This repository hosts a snakemake workflow for trimming and QC
of paired-end fastq files. The trimming is done in four steps
using cutadapt
.
Use conda to create and activate the software environment required to start the workflow:
conda env create -f environment.yml
conda activate amp-multi-cut
Note: If you don't have conda installed, please visit the conda docs for instructions and installation links.
This workflow is meant to be downloaded from its Github repository, either by cloning or downloading a release tarball from the release page.
After you've downloaded the workflow (and installed the software environment, see above)

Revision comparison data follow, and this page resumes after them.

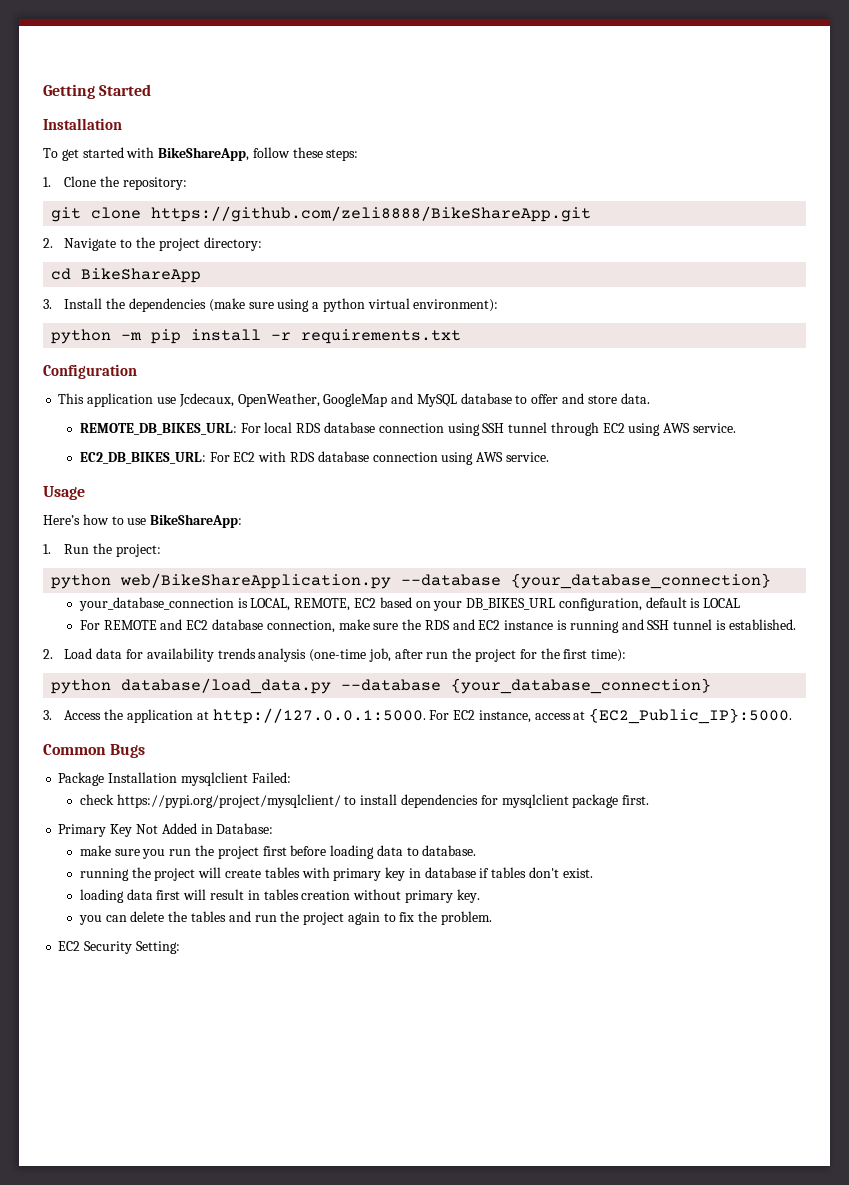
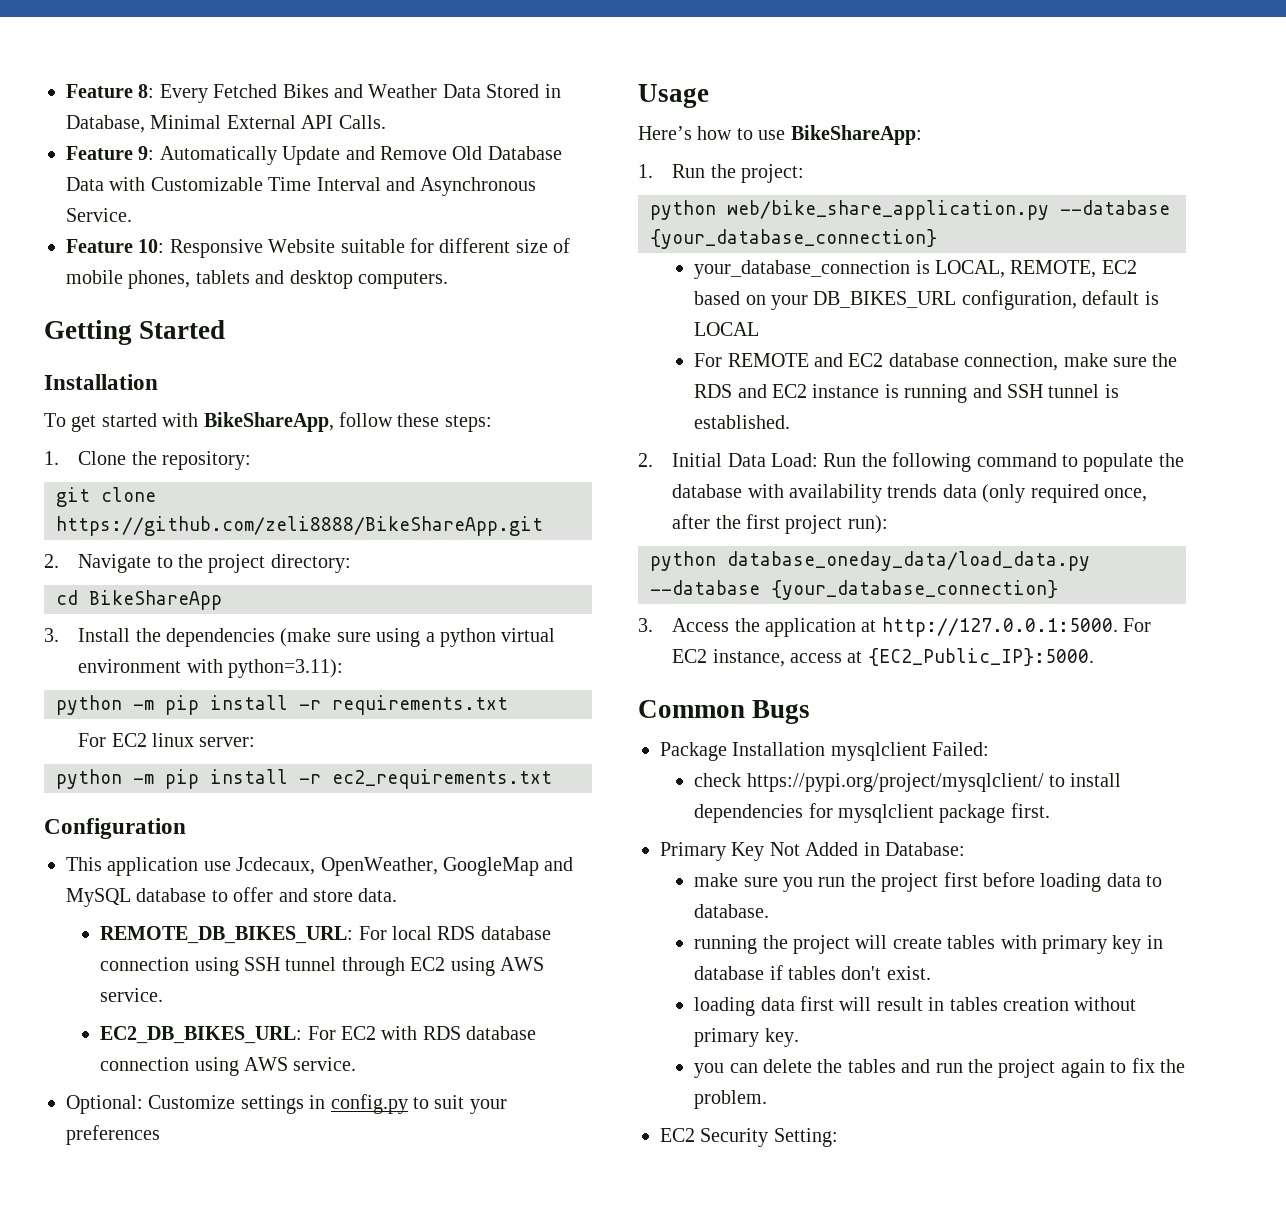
+ Feature 8: Every Fetched Bikes and Weather Data Stored in Database, Minimal External API Calls.
+ Feature 9: Automatically Update and Remove Old Database Data with Customizable Time Interval and Asynchronous Service.
+ Feature 10: Responsive Website suitable for different size of mobile phones, tablets and desktop computers.
- 3. Install the dependencies (make sure using a python virtual environment):
+ 3. Install the dependencies (make sure using a python virtual environment with python=3.11):
+ For EC2 linux server:
+ python -m pip install -r ec2_requirements.txt
+ Optional: Customize settings in config.py to suit your preferences
- python web/BikeShareApplication.py --database {your_database_connection}
+ python web/bike_share_application.py --database {your_database_connection}
- 2. Load data for availability trends analysis (one-time job, after run the project for the first time):
- python database/load_data.py --database {your_database_connection}
+ 2. Initial Data Load: Run the following command to populate the database with availability trends data (only required once, after the first project run):
+ python database_oneday_data/load_data.py --database {your_database_connection}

you run the workflow from the root of the amplicon-multi-cutadapt directory
(where this README.md
file is located). Since this is a Snakemake workflow
you need to run the snakemake
command from the terminal to start it.
To try it out in practice you can run the following:
snakemake --profile test
This will run the workflow on a small test dataset (the actual data is under
test/data/
).
Note: After the workflow completes, trimmed and processed fastq files
can be found under the results/cutadapt/
directory.
The way that the --profile
flag works is that it allows you to
specify a folder containing configuration parameters for snakemake. In this case
it points to the test/
subdirectory where the file config.yaml
specifies the
command line options to use with snakemake.
In addition to the test
profile, the workflow comes with pre-configured
profiles for:
- running locally on your own computer
- running on HPC clusters with the SLURM workload manager (e.g. the UPPMAX cluster)
To use them you specify --profile local
and --profile slurm
respectively. So
if you're running on your local computer simply do:
snakemake --profile local
and if you're running remotely on a SLURM cluster do:
snakemake --profile slurm
There are a few more configuration parameters you can set that will influence
how the workflow runs. The default values are specified in the file config/config.yaml
:
# DEFAULT CONFIG PARAMS IN config/config.yaml
cutadapt:
threads: 16
expected_read_length: 251
primers:
forward:
- "CCHGAYATRGCHTTYCCHCG"
- "ACCHGAYATRGCHTTYCCHCG"
- "GACCHGAYATRGCHTTYCCHCG"
- "TGACCHGAYATRGCHTTYCCHCG"
reverse:
- "CDGGRTGNCCRAARAAYCA"
- "TCDGGRTGNCCRAARAAYCA"
- "ATCDGGRTGNCCRAARAAYCA"
- "GATCDGGRTGNCCRAARAAYCA"
data_dir: "data"
sample_list: ""
As you can see, these parameters define e.g. the primers to use and the
expected read length for your data. If you need to change these settings you can
either update the config/config.yaml
file directly, or make a new one and set
your parameters there. Then you need to point snakemake to the new config file
with --configfile <path-to-your-config-file>.yaml
on the command line.
The workflow searches for fastq files under a directory specified by
the data_dir:
config parameter. By default, this parameter is set to data/
.
One easy way to integrate your own data is to symlink a data delivery folder inside
data/
. For instance say you have data delivered to a directory
/proj/delivery/P00001/
, then you can either symlink that folder into data/
:
ln -s /proj/delivery/P00001 data/
or you can make a config file (in yaml
format) that contains:
data_dir: /proj/delivery/P00001
then run the workflow with --configfile <path-to-your-config-file>.yaml
If you have a lot of samples it can take a long time for the workflow to locate each R1/R2 input file. This can slow down even so called dry-runs of the workflow and make it difficult to work with. In that case you may want to create a sample list that specifies each sample and the respective R1/R2 file paths so that the workflow doesn't have to do this search on every instance.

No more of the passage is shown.